How to make repetitive operations (loop) over a set of columns in a dataset in R


I have to make a series of operations over a subset of columns. I have a set of columns which measures the same thing to different parties A, B, and C:

id var1_A var1_B var1_C var2_A var2_B var2_C var3_A var3_B var3_C

So, in the example, var1_A var1_B var1_C refer to the same measurement for different parties. And var1_A, var2_A, var3_A refer to different variables for the same party A.

I would like to accomplish 2 things:

I need to create multiple data frames and merge the id with another dataframe, each one refers to one specific party. I wrote the code for each data frame individually, as the example below. The issue is that in the example it is simple. What complicates my life is that I have multiple datasets like df, and each of them contain information for multiple parties, and I end up with 50 lines of repetitive code. Is that a way to simplify?
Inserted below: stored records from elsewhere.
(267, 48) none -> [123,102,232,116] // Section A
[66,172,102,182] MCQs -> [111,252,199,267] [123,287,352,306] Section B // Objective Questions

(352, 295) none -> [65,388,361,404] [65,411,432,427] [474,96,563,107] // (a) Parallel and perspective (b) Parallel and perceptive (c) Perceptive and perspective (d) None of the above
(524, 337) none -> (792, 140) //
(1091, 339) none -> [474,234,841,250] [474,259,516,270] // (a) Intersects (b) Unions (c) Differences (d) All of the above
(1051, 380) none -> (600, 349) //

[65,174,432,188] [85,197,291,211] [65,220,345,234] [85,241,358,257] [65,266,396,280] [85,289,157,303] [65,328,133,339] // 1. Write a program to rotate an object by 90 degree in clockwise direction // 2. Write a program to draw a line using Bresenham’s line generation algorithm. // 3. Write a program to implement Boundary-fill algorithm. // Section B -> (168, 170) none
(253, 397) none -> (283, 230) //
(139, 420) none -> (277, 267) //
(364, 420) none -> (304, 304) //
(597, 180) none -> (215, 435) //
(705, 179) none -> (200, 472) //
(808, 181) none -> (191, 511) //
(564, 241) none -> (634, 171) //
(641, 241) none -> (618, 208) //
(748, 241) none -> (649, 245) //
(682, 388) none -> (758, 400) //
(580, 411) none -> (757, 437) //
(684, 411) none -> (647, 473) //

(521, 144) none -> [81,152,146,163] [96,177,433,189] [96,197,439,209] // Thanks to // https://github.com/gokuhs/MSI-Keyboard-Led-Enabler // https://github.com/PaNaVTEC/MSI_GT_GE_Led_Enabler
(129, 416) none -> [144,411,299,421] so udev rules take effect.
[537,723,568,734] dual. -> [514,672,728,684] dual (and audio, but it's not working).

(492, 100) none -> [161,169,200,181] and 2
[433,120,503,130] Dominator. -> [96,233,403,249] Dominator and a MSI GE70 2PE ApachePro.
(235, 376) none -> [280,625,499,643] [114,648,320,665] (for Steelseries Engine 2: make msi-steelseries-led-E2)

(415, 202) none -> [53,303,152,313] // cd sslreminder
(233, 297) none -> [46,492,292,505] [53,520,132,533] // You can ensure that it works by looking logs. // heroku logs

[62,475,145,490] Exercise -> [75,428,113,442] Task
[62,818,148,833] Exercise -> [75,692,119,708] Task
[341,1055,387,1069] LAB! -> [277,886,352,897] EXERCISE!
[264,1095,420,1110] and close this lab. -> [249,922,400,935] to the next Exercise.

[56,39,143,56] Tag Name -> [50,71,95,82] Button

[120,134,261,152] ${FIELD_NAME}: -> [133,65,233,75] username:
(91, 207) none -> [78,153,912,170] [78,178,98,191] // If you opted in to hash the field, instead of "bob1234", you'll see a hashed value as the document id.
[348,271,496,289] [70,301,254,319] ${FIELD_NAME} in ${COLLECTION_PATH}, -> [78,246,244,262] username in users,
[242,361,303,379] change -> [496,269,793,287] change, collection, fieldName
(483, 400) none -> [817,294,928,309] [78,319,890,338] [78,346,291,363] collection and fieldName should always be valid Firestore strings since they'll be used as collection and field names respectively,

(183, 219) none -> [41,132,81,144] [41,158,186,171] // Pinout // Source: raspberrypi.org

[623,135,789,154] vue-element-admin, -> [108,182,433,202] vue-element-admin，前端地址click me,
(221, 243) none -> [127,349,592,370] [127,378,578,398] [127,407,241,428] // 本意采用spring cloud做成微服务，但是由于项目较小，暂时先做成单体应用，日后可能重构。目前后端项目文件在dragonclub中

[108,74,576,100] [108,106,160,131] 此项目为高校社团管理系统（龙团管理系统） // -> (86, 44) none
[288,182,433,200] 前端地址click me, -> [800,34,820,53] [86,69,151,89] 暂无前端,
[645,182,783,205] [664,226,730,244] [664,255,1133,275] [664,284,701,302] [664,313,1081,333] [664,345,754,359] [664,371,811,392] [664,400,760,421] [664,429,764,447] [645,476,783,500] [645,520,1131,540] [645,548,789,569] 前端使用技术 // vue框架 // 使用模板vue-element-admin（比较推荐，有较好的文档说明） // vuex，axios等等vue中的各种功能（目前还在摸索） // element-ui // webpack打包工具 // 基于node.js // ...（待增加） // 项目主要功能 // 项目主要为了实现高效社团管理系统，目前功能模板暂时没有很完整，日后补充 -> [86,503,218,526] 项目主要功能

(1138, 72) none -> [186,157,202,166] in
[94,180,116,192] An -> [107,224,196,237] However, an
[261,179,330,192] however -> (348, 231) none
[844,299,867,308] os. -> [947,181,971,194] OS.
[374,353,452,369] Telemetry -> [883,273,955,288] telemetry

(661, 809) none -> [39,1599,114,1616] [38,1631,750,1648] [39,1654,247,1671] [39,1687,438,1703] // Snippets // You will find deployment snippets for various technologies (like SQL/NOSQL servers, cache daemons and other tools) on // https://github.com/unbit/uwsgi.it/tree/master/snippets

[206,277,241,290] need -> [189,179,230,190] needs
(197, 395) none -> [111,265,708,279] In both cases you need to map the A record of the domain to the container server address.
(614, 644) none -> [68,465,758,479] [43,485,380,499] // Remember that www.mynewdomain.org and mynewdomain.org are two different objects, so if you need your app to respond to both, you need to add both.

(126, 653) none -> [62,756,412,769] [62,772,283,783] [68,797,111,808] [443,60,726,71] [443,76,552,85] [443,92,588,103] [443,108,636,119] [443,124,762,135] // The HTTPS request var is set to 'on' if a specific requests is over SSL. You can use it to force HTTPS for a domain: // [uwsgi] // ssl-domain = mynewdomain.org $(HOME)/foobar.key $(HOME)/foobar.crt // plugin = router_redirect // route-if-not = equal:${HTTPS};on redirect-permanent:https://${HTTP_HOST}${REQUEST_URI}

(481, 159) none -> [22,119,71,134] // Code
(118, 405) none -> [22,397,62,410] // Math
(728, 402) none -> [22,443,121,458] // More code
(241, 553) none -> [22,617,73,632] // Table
df_A <- df %>% select(id var1_A var2_A var3_A)
df_A <- merge(df_A, df_merge, by="id")
df_B <- df %>% select(id var1_B var2_B var3_B)
df_B <- merge(df_B, df_merge, by="id")
df_C <- df %>% select(id var1_C var2_C var3_C)
df_C <- merge(df_C, df_merge, by="id")

The second thing I would like to accomplish is to change the variable name for df. I would like to change the variable name for all the columns that measure the same thing, but maintaining the party which it refers to. For example, say var1 refers to height, var2 refers to weight, and var3 refers to gender:

id var1_A var1_B var1_C var2_A var2_B var2_C var3_A var3_B var3_C

I would like to get something like:

id height_A height_B height_C weight_A weight_B weight_C gender_A gender_B gender_C

Is there a way to accomplish this with few lines of code? Or do I have to rename each of them individually (using rename command, for example)?


Solution

  • A tidy way:

    require(tidyverse)
    
    #CREATE DATA
    df <- data.frame(id = 1:10,
                     var1_A = runif(10),
                     var1_B = runif(10),
                     var1_C = runif(10),
                     var2_A = runif(10),
                     var2_B = runif(10),
                     var2_C = runif(10),
                     var3_A = runif(10),
                     var3_B = runif(10),
                     var3_C = runif(10))
    
    df_merge<-data.frame(id = 1:10,
                         value=11:20)
    #grabs current names
    nam<-colnames(df)
    
    #Create map of new names
    new_names = c('var1'='height','var2'='weight','var3'='gender')
    
    #replace the strings with new strings in map 
    nam <- str_replace_all(nam, new_names)
    
    #reassign column names to dataframe
    colnames(df)<-nam
    
    # loop through all letters in list assign to variable 
    #pasted with "df" and the letter, selects columns ending with 
    # letter, merges with df_ids and returns the new subset of data
    #to the assigned variable name
    
    
    for (letter in c('A', "B", "C")){
    
      assign(paste("df", letter, sep = '_'),
             df%>%select(id, ends_with(letter))%>%
               merge(df_merge, by='id'))
    }